Service d'Endocrinologie-Métabolisme, AP-HP, Hôpital de la Pitié, Paris, France.
Eur J Clin Nutr. 2010 Jun;64(6):561-8. doi: 10.1038/ejcn.2010.61. Epub 2010 May 19.
BACKGROUND/OBJECTIVES: Observational studies document the inverse relationship between cardiovascular disease (CVD) and moderate alcohol intake. However, the causal role for alcohol in cardioprotection remains uncertain as such protection may be caused by confounders and misclassification. The aim of our study was to evaluate potential confounders, which may contribute to putative cardioprotection by alcohol.
SUBJECTS/METHODS: We evaluated clinical and biological characteristics, including cardiovascular (CV) risk factors and health status, of 149,773 subjects undergoing examination at our Center for CVD Prevention (The Urban Paris-Ile-de-France Cohort). The subjects were divided into four groups according to alcohol consumption: never, low (<or=10 g/day), moderate (10-30 g/day) and high (>30 g/day); former drinkers were analyzed as a separate group.
After adjustment for age, moderate male drinkers were more likely to display clinical and biological characteristics associated with lower CV risk, including low body mass index, heart rate, pulse pressure, fasting triglycerides, fasting glucose, stress and depression scores together with superior subjective health status, respiratory function, social status and physical activity. Moderate female drinkers equally displayed low waist circumference, blood pressure and fasting triglycerides and low-density lipoprotein-cholesterol. Alcohol intake was strongly associated with plasma high-density lipoprotein-cholesterol in both sexes. Multivariate analysis confirmed that moderate and low drinkers displayed better health status than did never drinkers. Importantly, few factors were causally related to alcohol intake.

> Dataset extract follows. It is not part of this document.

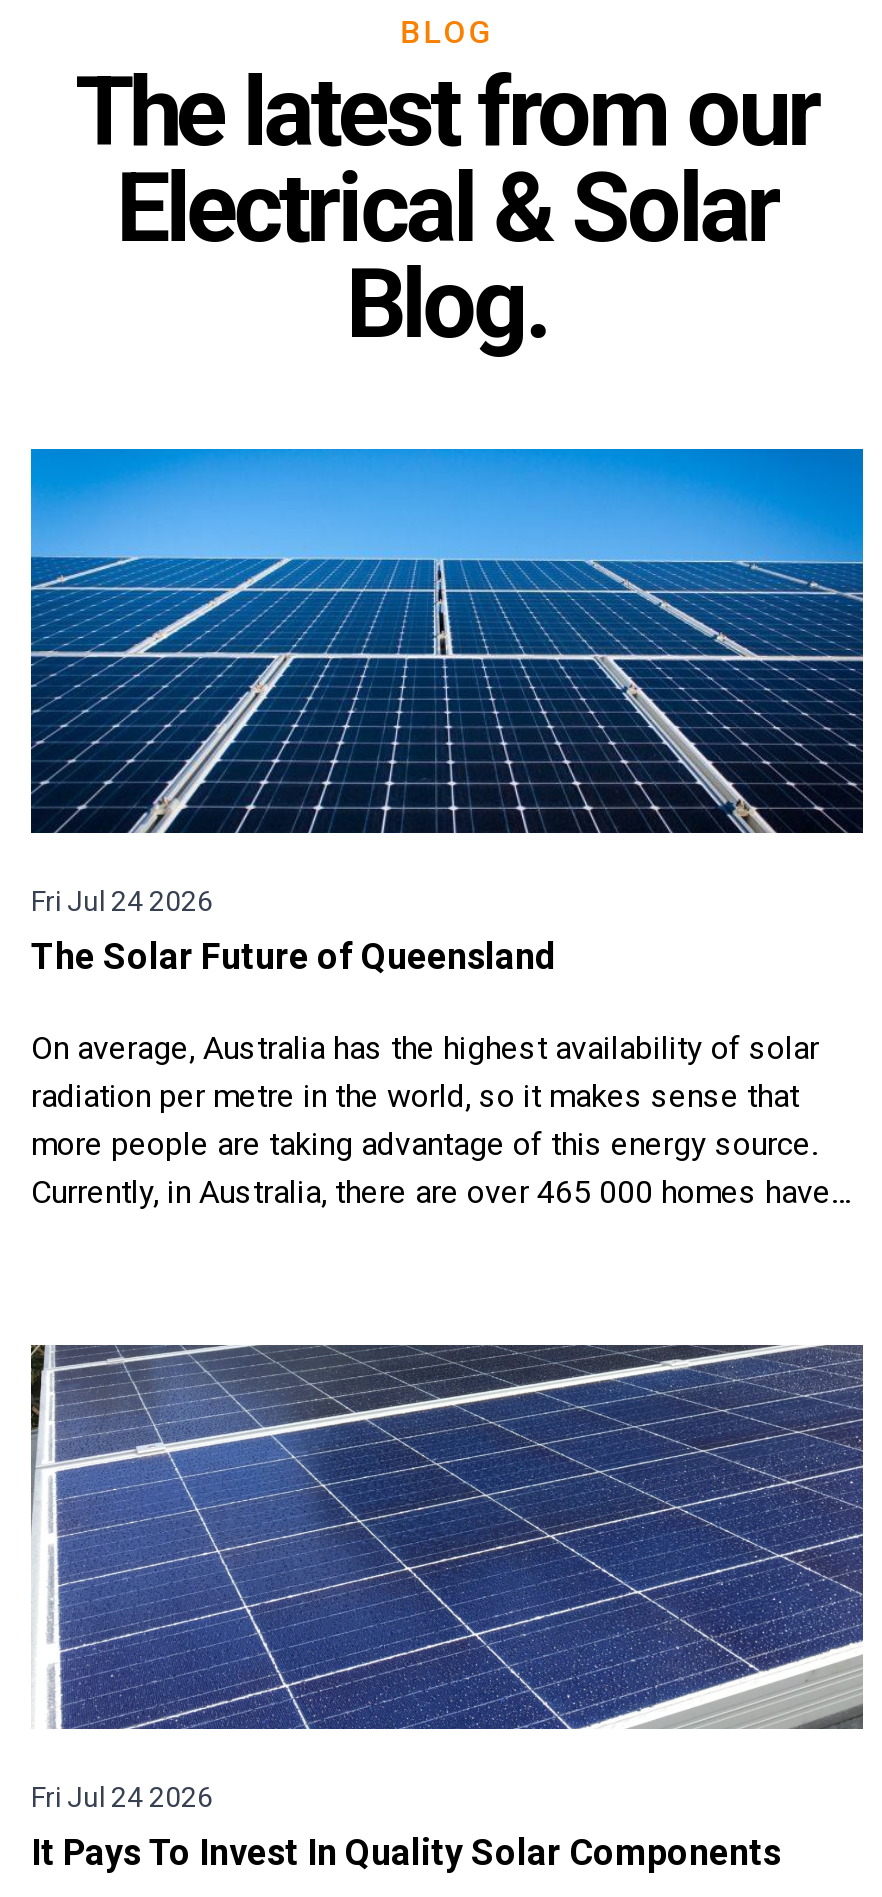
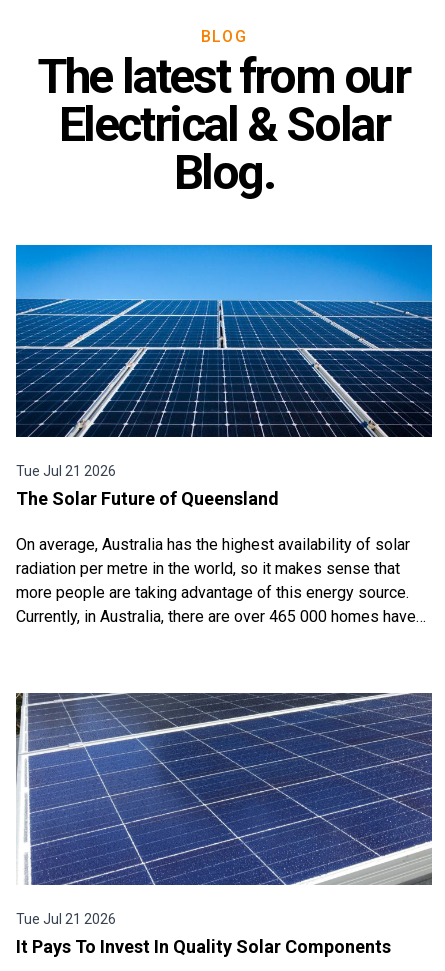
[31,885,213,917] Fri Jul 24 2026 -> [16,463,116,479] Tue Jul 21 2026
[31,1781,213,1813] Fri Jul 24 2026 -> [16,911,116,927] Tue Jul 21 2026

Moderate alcohol drinkers display a more favorable clinical and biological profile, consistent with lower CV risk as compared with nondrinkers and heavy drinkers. Therefore, moderate alcohol consumption may represent a marker of higher social level, superior health status and lower CV risk.

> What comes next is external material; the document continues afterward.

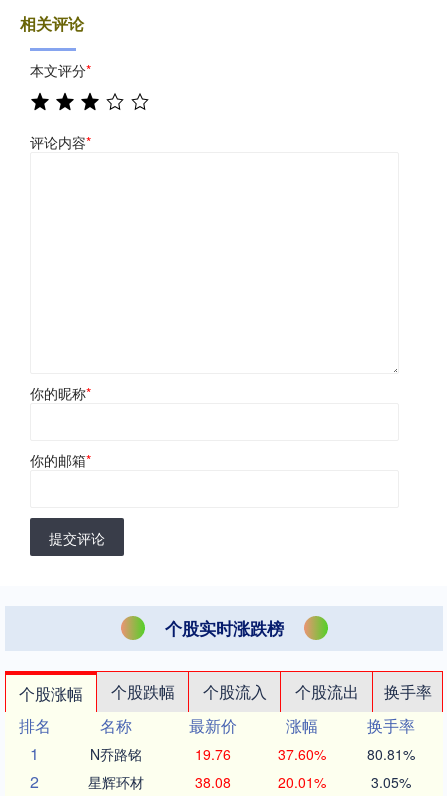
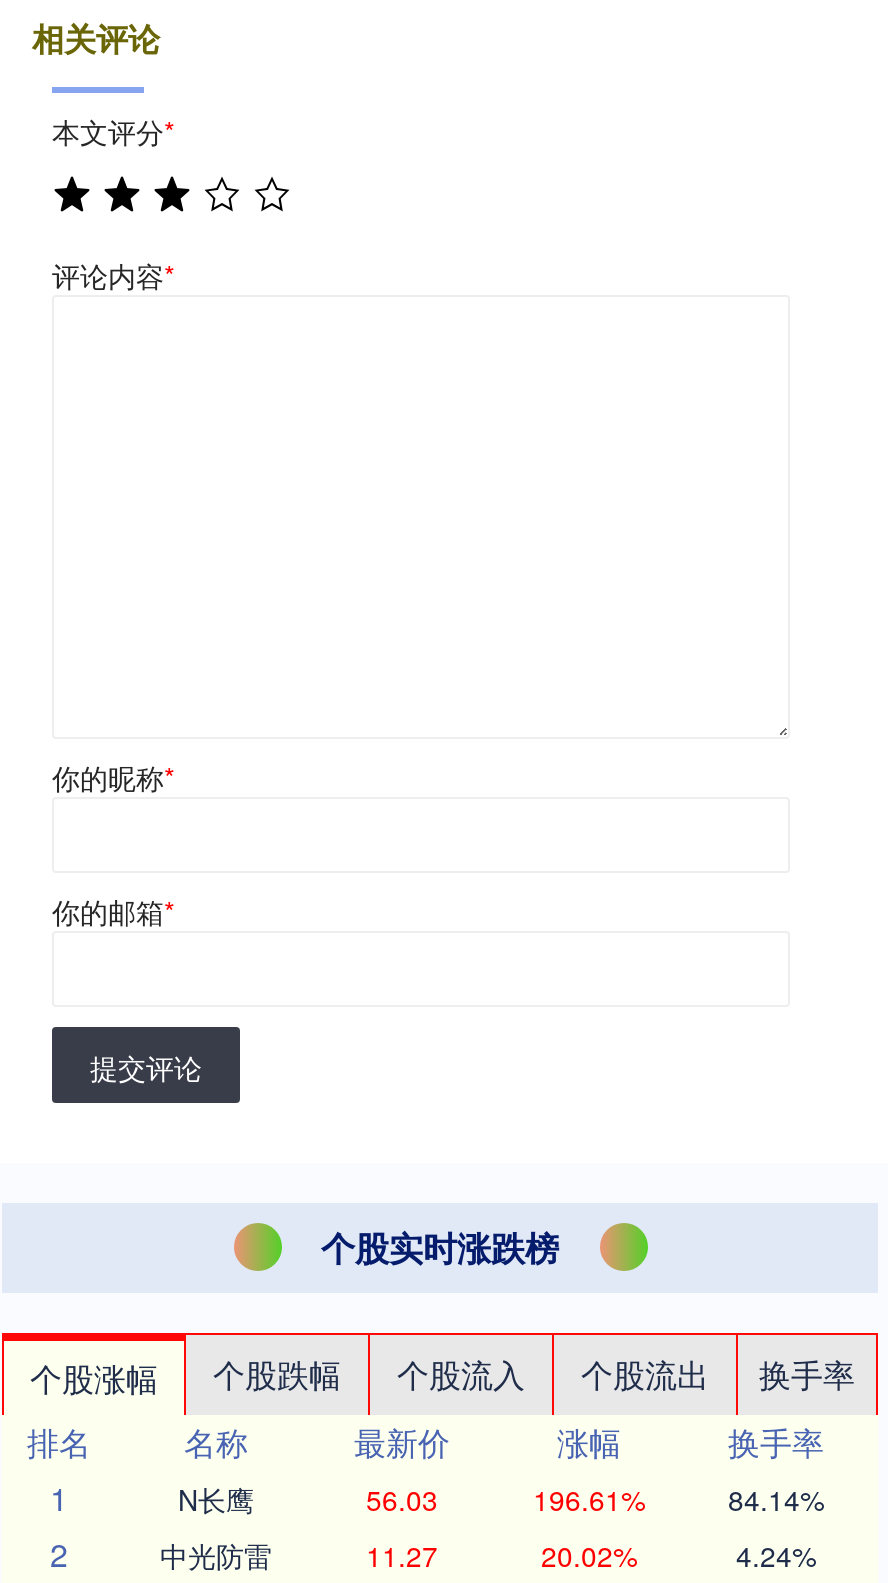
[90,744,414,764] N乔路铭 | 19.76 | 37.60% | 80.81% -> [178,1479,824,1519] N长鹰 | 56.03 | 196.61% | 84.14%
[88,772,410,792] 星辉环材 | 38.08 | 20.01% | 3.05% -> [160,1535,816,1575] 中光防雷 | 11.27 | 20.02% | 4.24%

背景/目的:观察性研究记录了心血管疾病(CVD)与适量饮酒之间的反比关系。然而,酒精对心脏的保护作用的因果关系尚不确定,因为这种保护作用可能是由混杂因素和分类错误引起的。我们研究的目的是评估可能的混杂因素,这些因素可能导致酒精对心脏的保护作用。
受试者/方法:我们评估了 149773 名在我们的心血管疾病预防中心(巴黎都市-法兰西岛队列)接受检查的受试者的临床和生物学特征,包括心血管(CV)危险因素和健康状况。根据饮酒量将受试者分为四组:从不饮酒、低(<=10g/天)、中(10-30g/天)和高(>30g/天);以前饮酒者作为单独一组进行分析。
调整年龄后,中度男性饮酒者更有可能表现出与较低心血管风险相关的临床和生物学特征,包括低体重指数、心率、脉压、空腹甘油三酯、空腹血糖、压力和抑郁评分,以及更好的主观健康状况、呼吸功能、社会地位和体力活动。中度女性饮酒者同样表现出较低的腰围、血压和空腹甘油三酯和低密度脂蛋白胆固醇。饮酒与男女两性的血浆高密度脂蛋白胆固醇强烈相关。多变量分析证实,中度和轻度饮酒者的健康状况优于从不饮酒者。重要的是,很少有因素与饮酒量有因果关系。
与不饮酒者和重度饮酒者相比,中度饮酒者表现出更有利的临床和生物学特征,与较低的心血管风险一致。因此,适量饮酒可能代表着更高的社会地位、更好的健康状况和较低的心血管风险的标志物。